We conclude that the FDIC was entitled to summary judgment because the doctrines of mutual mistake and frustration of purpose are inapplicable in this case. We also find that the district judge did not abuse her discretion in granting the FDIC's request for attorneys' fees. Therefore, we affirm.


We need not set forth the facts because the parties are familiar with them.



We review de novo a district court's grant of summary judgment. Bagdadi v. Nazar, 84 F.3d 1194, 1197 (9th Cir.1995).

Mutual Mistake


Under Section 152 of the Restatement (Second) of Contracts, a contract is voidable if "at the time a contract was made" both parties made an erroneous, material assumption.

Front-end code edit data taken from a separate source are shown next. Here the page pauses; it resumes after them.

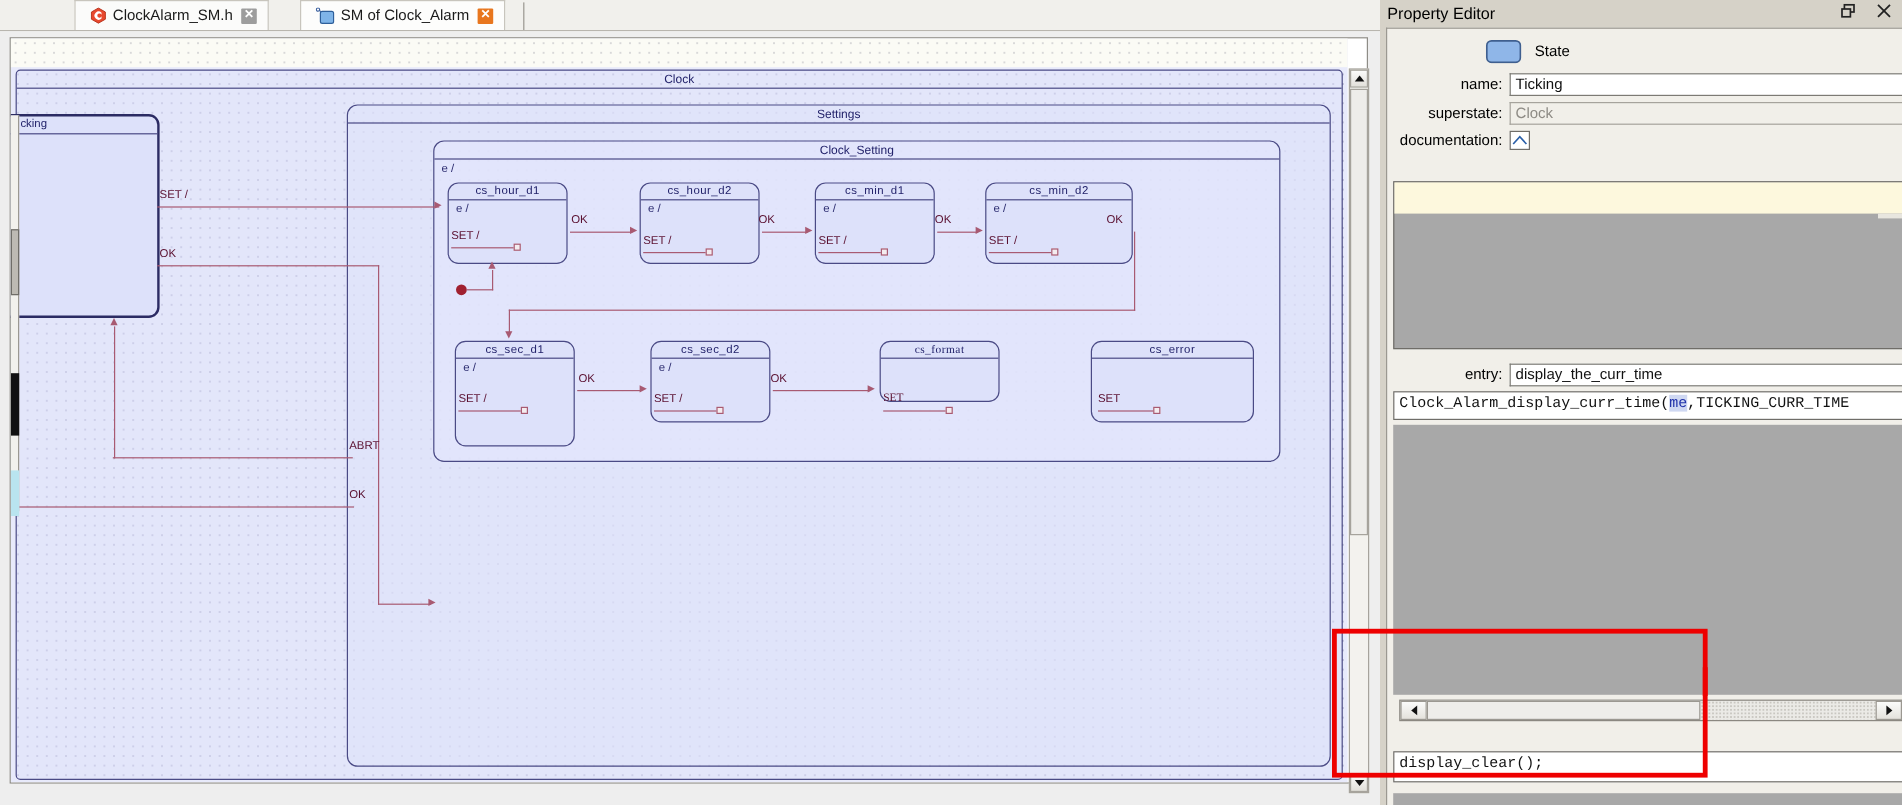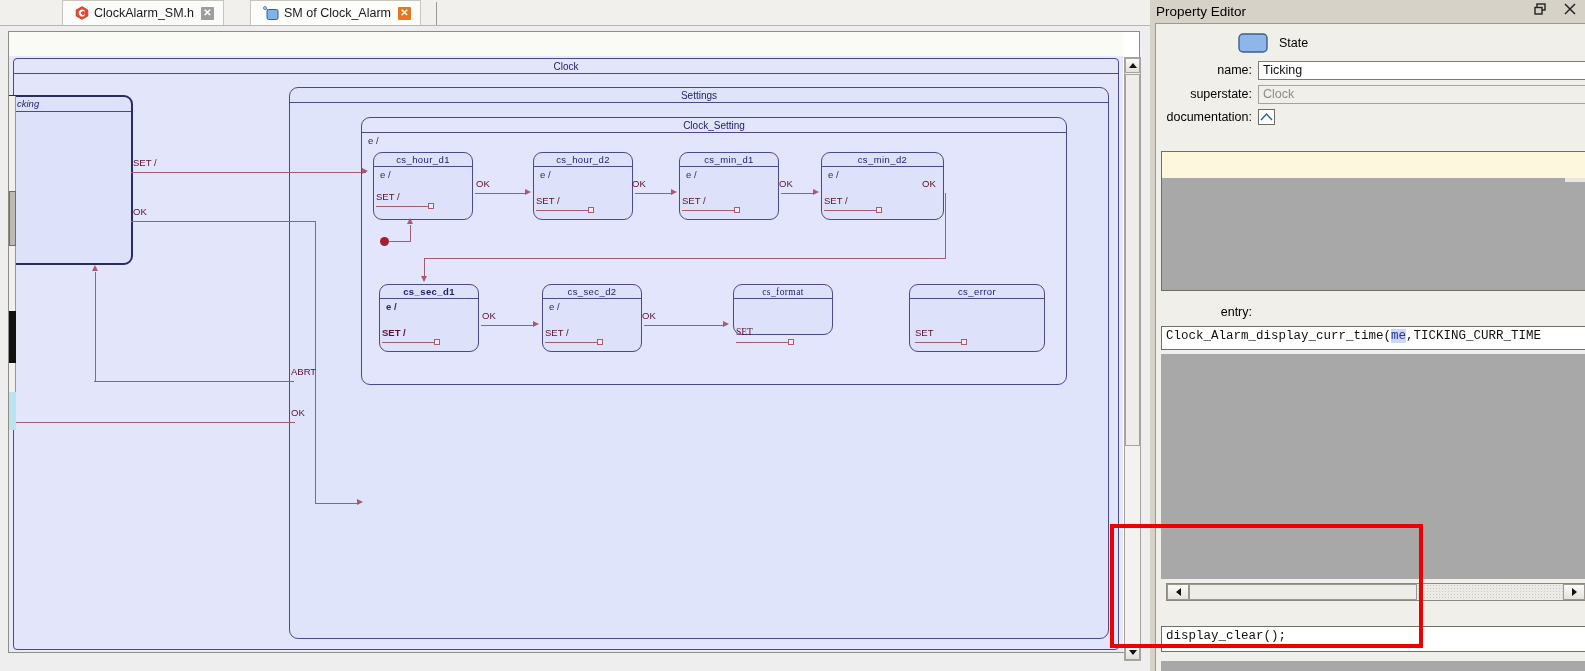"cking" .state > .st-title-left { font-style: italic -> none }
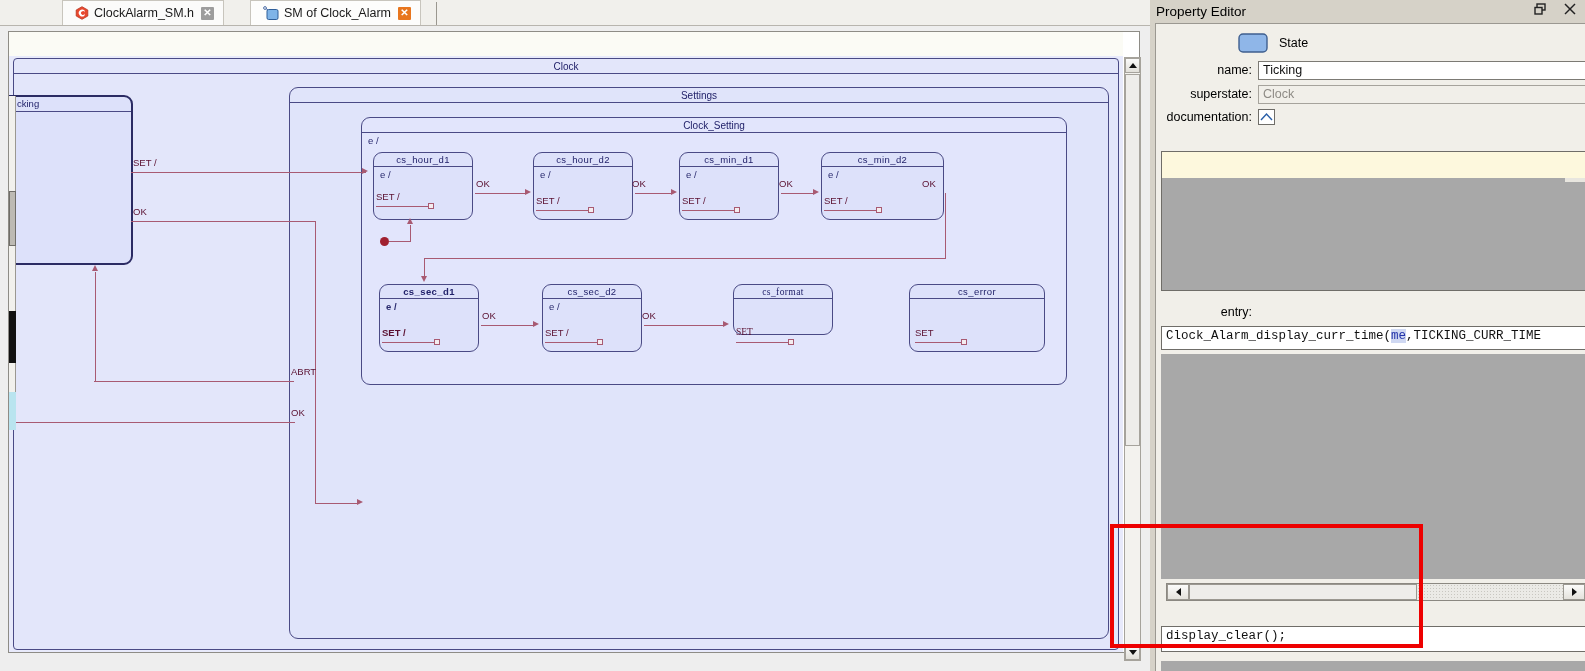"cs_sec_d1" div.state { font-weight: bold -> none; height: 68px -> 88px }
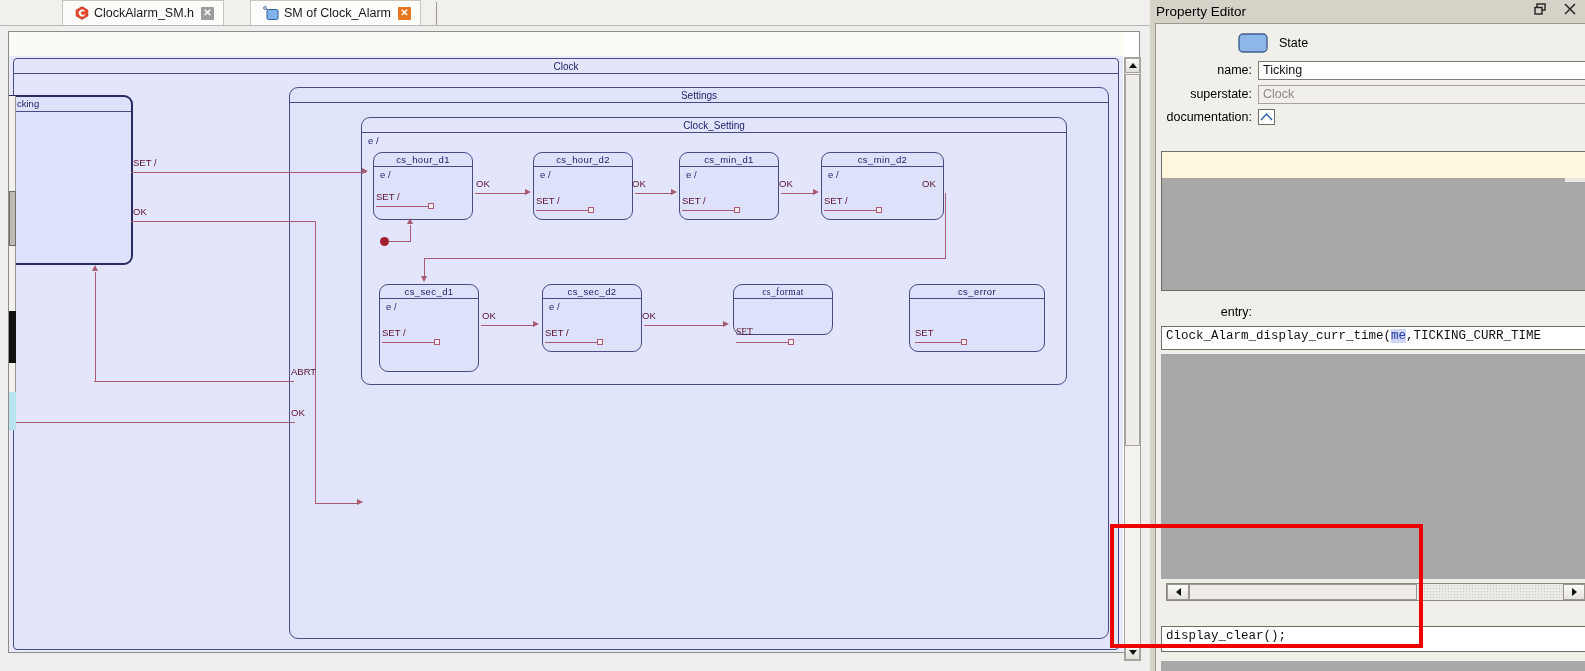"display_the_curr_time" div.fld { html: none -> <div>display_the_curr_time</div> }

The comment to Section 151 of the Restatement states that "the erroneous belief must relate to the facts as they exist at the time of the making of the contract." Therefore, the doctrine of mutual mistake clearly does not apply to unexpected events that occur after the parties have formed the contract. Washington courts have adopted this rule. See Washington State Hop Prod. v. Goschie Farms, 754 P.2d 139, 143 (Wash.Ct.App.1988).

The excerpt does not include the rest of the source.